Instructions for the task: Transcribe all of the records word for word, but omit the pictures.

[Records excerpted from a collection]

__________

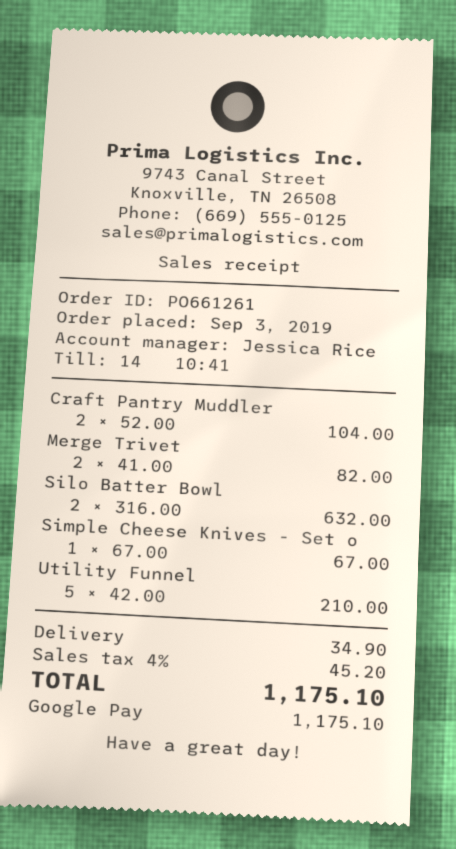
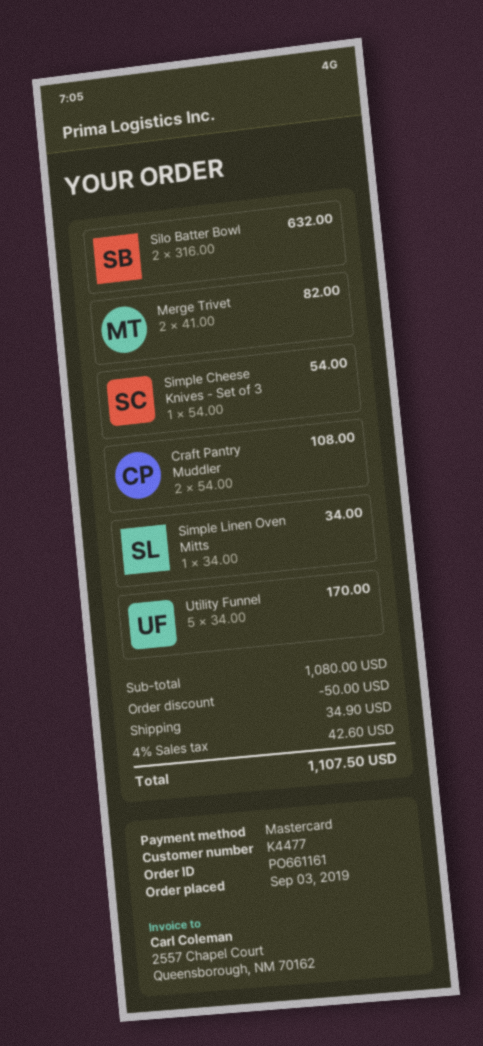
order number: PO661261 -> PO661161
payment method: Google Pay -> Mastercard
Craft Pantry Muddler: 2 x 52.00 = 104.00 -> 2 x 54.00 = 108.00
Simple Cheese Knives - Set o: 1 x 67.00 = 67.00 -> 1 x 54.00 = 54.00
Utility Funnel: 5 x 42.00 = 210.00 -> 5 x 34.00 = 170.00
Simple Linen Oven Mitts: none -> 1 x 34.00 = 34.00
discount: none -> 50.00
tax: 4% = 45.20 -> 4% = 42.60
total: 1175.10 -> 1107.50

__________

Task response:
order number: PO661261 -> PO661161
payment method: Google Pay -> Mastercard
Craft Pantry Muddler: 2 x 52.00 = 104.00 -> 2 x 54.00 = 108.00
Simple Cheese Knives - Set o: 1 x 67.00 = 67.00 -> 1 x 54.00 = 54.00
Utility Funnel: 5 x 42.00 = 210.00 -> 5 x 34.00 = 170.00
Simple Linen Oven Mitts: none -> 1 x 34.00 = 34.00
discount: none -> 50.00
tax: 4% = 45.20 -> 4% = 42.60
total: 1175.10 -> 1107.50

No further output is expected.